May 20, 2022, 11:30–12:30
Room Auditorium 4
Understanding how large-scale human societies arose from small-scale ones and still continue to function is a central challenge in science. It raises the question of why individuals would continue to act in a prosocial manner, once they no longer interact mainly with kin or with other individuals that they know personally. This has led to major controversy in evolutionary biology around the extent to which prosocial behaviour in large-scale societies can be explained by (genetic) self-interest. Some researchers have argued that the reciprocity principle allows pro-social behaviour to be self-interested in societies of any size. Others have argued that reciprocity must break down as group size increases, and so pro-social behaviour cannot be self-interested and must be maintained by special mechanisms such as altruistic punishment or conformist social learning. To resolve this controversy, we propose that two questions need to be answered. First, how do social interactions in small-scale and large-scale societies differ?

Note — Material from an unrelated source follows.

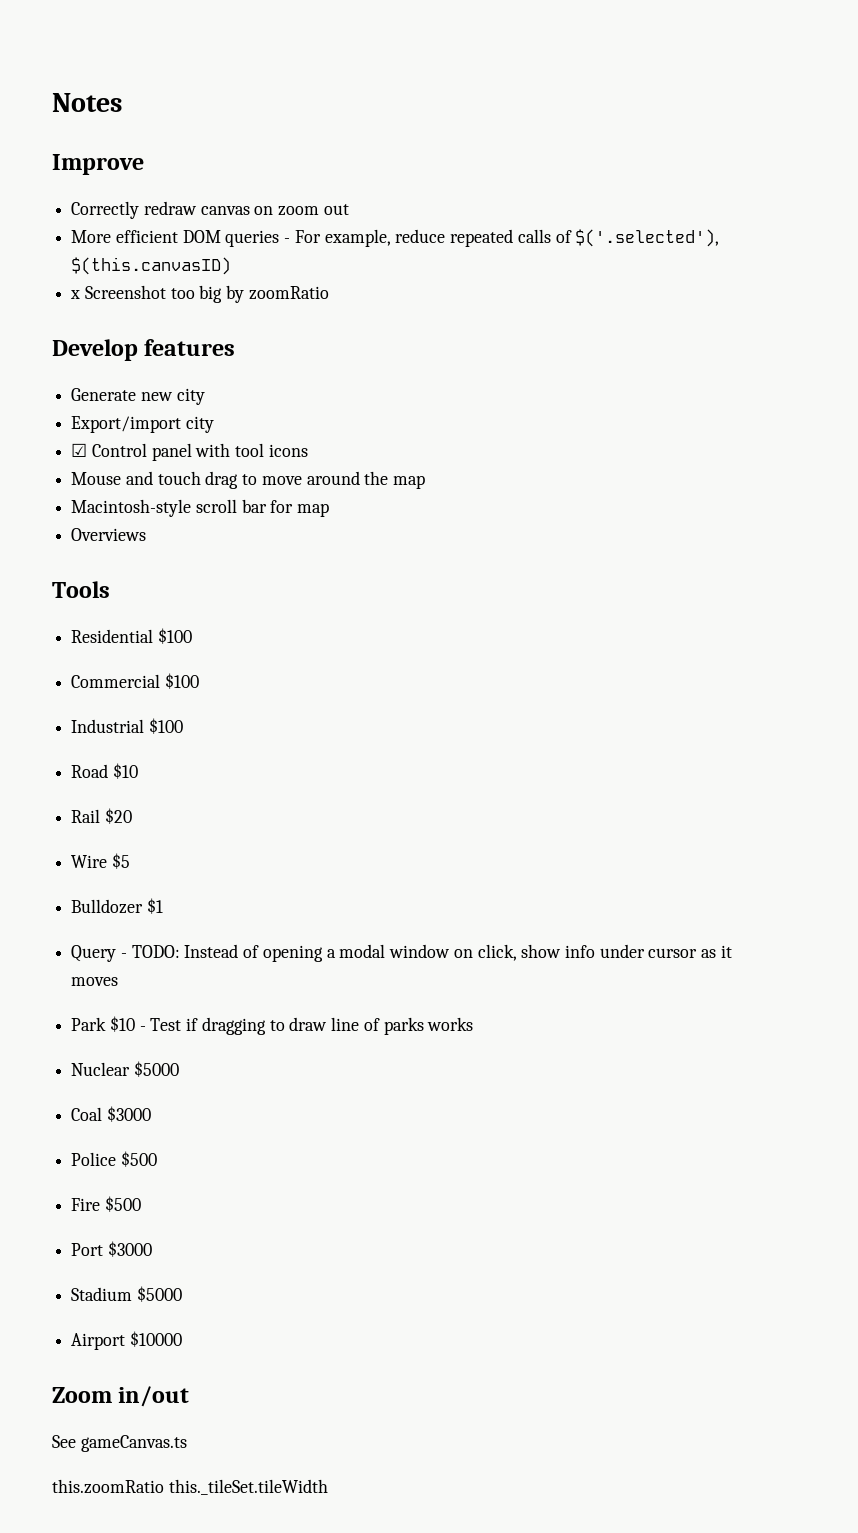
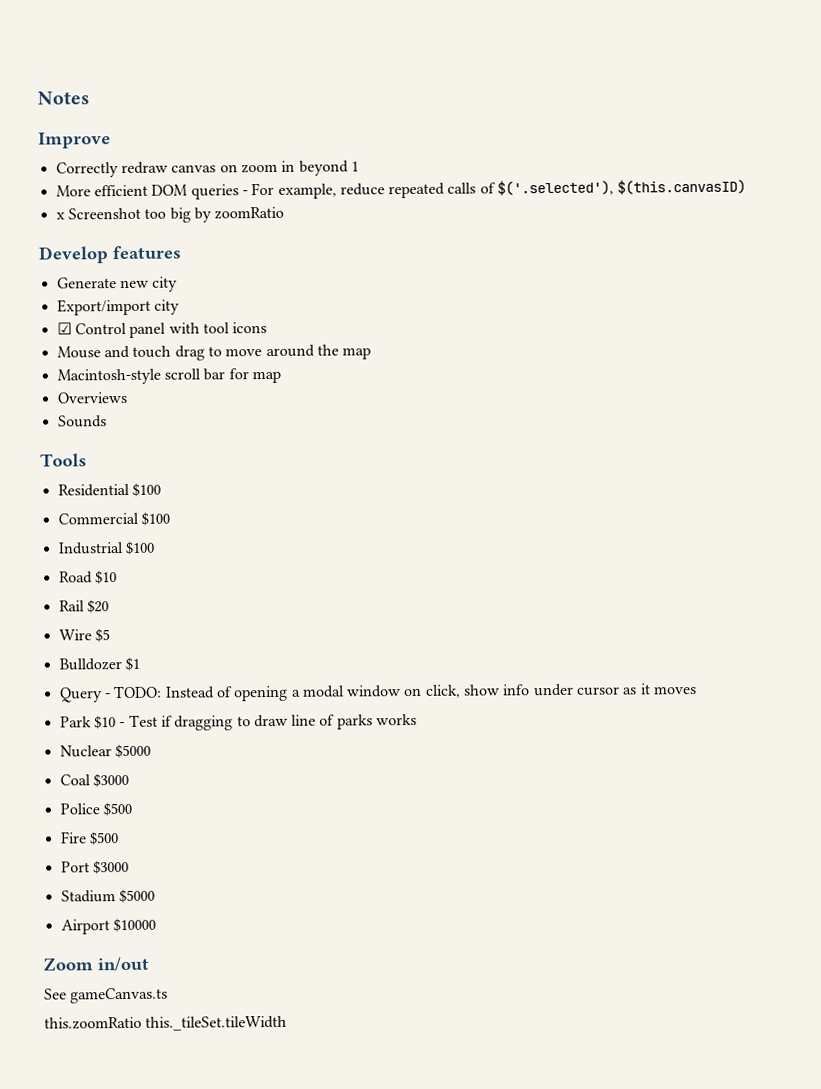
- Correctly redraw canvas on zoom out
+ Correctly redraw canvas on zoom in beyond 1
+ Sounds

By reviewing the exchange and collective-action dilemmas in both small-scale and large-scale societies, we show they are not different. Second, are individual decision-making mechanisms driven by self-interest? We extract from the literature three types of individual decision-making mechanism, which differ in their social influence and sensitivity to self-interest, and conclude that humans interacting with non-relatives are largely driven by self-interest. We then ask: what was the key mechanism that allowed prosocial behaviors to continue as societies grew? We show the key role played by new institutions—changes in the rules of exchange and collective-action dilemmas. These rule changes are devised by the interacting individuals themselves, and allow for self-interested individuals to remain prosocial as societies grow.
Simon Powers (Edinburgh Napier University), “Cooperation in large-scale human societies—What, if anything, makes it unique, and how did it evolve?”, IAST General Seminar, Toulouse: IAST, May 20, 2022, 11:30–12:30, room Auditorium 4.